However, two months later Alexander encouraged Gerard Batten, Member of European Parliament for London, to make his accusation against Prodi public. Gerard did that on 3 April 2006 in his speech to the European Parliament. The Parliament declined to investigate the matter, as Gerard insisted it should do; nor did Prodi himself ever comment on it as long as Alexander was alive. However, just eight days after Litvinenko’s death, Italian left-wing newspapers ‘revealed’ how Sen. Guzzanti and Scaramella were ‘plotting’ to discredit Prodi by alleging he had links to the KGB. Prodi himself, in a clumsy imitation of fury, announced he would instruct his lawyers to take legal action over these allegations. In event, no such legal action was taken.

Mario Scaramella was arrested as soon as he returned to Italy on Christmas of the same year. He is still kept in prison without a trial, and may stay there for the rest of his life. For the Italian legal system enables the prosecution to keep him in jail for three months on some particular charges, then drop those charges, put forward some new ones, and jail him for another three months. So it goes on and on for a year now, against the background of a perpetual propaganda campaign against Scaramella. Indeed, he is one of the first political prisoners in the emerging Gulag of the EUSSR.

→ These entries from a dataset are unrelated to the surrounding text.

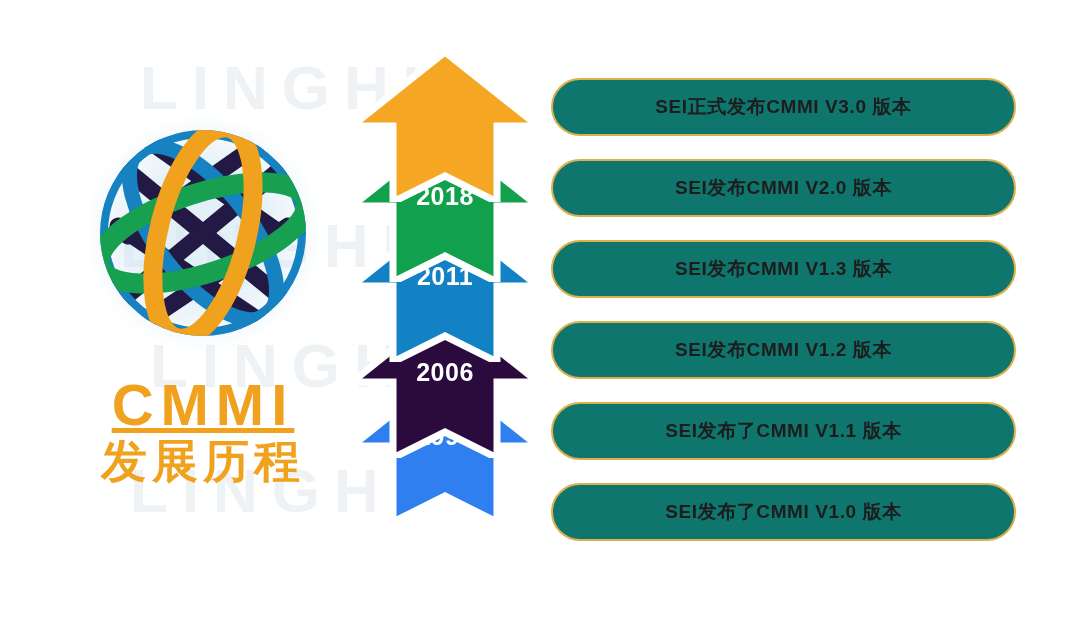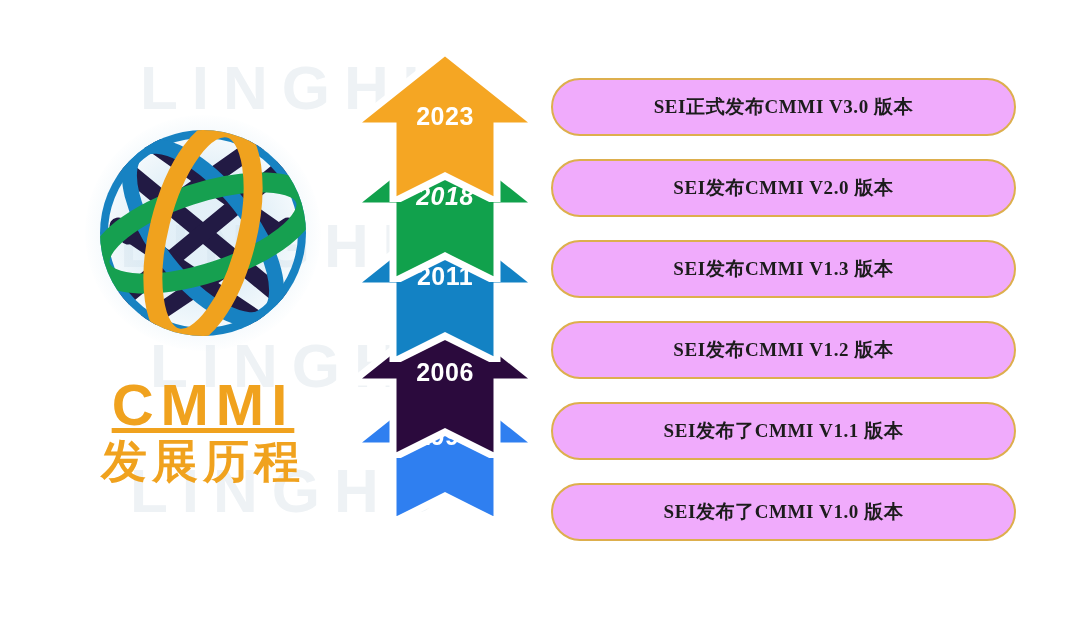--- a/index.html
+++ b/index.html
@@ -127,26 +127,25 @@
     width: 465px;
     z-index: 2;
   }
   .label-pill {
     position: relative;
     box-sizing: border-box;
     width: 465px;
     height: 58px;
     border: 2px solid #DDAF4D;
     border-radius: 29px;
-    background: #f0abfc;
+    background: #0f766e;
     display: flex;
     align-items: center;
     justify-content: center;
     margin-bottom: 23px;
-    font-family: Liberation Serif, serif;
   }
   .label-text {
     font-size: 19px;
     font-weight: 700;
     color: #1c1c1c;
     letter-spacing: 0.6px;
     white-space: nowrap;
   }
 </style>
 </head>
@@ -192,23 +191,22 @@
     </div>
     <div class="brand-title">CMMI</div>
     <div class="brand-sub">发展历程</div>
   </div>
 
   <div class="arrow-column">
       <div class="arrow-item" style="top: 0px; z-index: 6;">
         <svg class="arrow-svg" width="186" height="150" viewBox="0 0 186 150">
           <polygon points="93,0 186,74 145,74 145,150 93,124 41,150 41,74 0,74" fill="#F5A623" stroke="#ffffff" stroke-width="7" stroke-linejoin="miter"></polygon>
         </svg>
-        <div class="arrow-year" style="top: 50px;">2023</div>
-      </div>
-      <div class="arrow-item" style="top: 80px; z-index: 5; font-style: italic;">
+      </div>
+      <div class="arrow-item" style="top: 80px; z-index: 5;">
         <svg class="arrow-svg" width="186" height="150" viewBox="0 0 186 150">
           <polygon points="93,0 186,74 145,74 145,150 93,124 41,150 41,74 0,74" fill="#11A14C" stroke="#ffffff" stroke-width="7" stroke-linejoin="miter"></polygon>
         </svg>
         <div class="arrow-year" style="top: 50px;">2018</div>
       </div>
       <div class="arrow-item" style="top: 160px; z-index: 4;">
         <svg class="arrow-svg" width="186" height="150" viewBox="0 0 186 150">
           <polygon points="93,0 186,74 145,74 145,150 93,124 41,150 41,74 0,74" fill="#1382C4" stroke="#ffffff" stroke-width="7" stroke-linejoin="miter"></polygon>
         </svg>
         <div class="arrow-year" style="top: 50px;">2011</div>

FP: Can you talk a bit about the political prisoners in Russia today?

Stroilov: There are dozens. We know this much, although there is no commonly accepted list, as different human rights organisations have different criteria to distinguish political prisoners from other victims of Russia’s perverted ‘justice’.

However, at least one Penal Code article, introduced under Putin, is used only to persecute dissenters: ‘instigation to extremism’. Boris Stomakhin, a journalist who edited a small on-line newsletter, is now imprisoned for his critical writings, which were ruled to constitute that ill-defined ‘crime’. Trying to get away from the FSB gangsters who came to arrest him, Stomakhin jumped out of the window, and broke his spine and leg. Being practically handicapped, he is now denied any decent treatment in the harsh conditions of what we call PutLAG.

Some others are those who went dangerously close to the Kremlin’s darkest secrets. Thus, Col. Yevgeny Taratorin, a police detective, was imprisoned in a notorious corruption trial. However, Alexander Litvinenko argued that the corruption charges against Taratorin were fabricated, while the real reasons for his imprisonment was his investigation of the 2002 ‘Nord-Ost’ theatre hostage-taking. Apparently Taratorin had gone too close to uncovering the FSB role in that crime.

Then there is over a dozen of political prisoners persecuted in the notorious YUKOS case, for their association with the once uncontrollable oil company. There is also a number of academics, such as Igor Sutyagin and Valentin Danilov, imprisoned in the course of Putin’s spy-mania campaign for their collaboration with foreign colleagues.

There are ethnic Chechens, such as Zara Murtazaliyeva or Zaurbek Talkhigov, who were deemed ‘terrorists’ and imprisoned only for their Chechen origins.

Apart from that, there are hundreds, if not thousands, of Chechen POWs and civilians captured in North Caucasus and kept in the so-called filtration camps there. About them, we simply know very little or nothing. It is also possible that many political prisoners in Russia itself remain unknown.

FP: The FSB role in that the 2002 ‘Nord-Ost’ theatre hostage-taking? What role are you exactly alluding to and what would the FSB want to cover up in this instance?

Stroilov: The publisher would probably want me to answer by recommending to read Chapter 2 of Allegations, but I shall briefly re-tell the story now. At least two of the ‘Nord-Ost’ terrorists were FSB agents-provocateurs, and both of them miraculously survived the FSB assault on the building.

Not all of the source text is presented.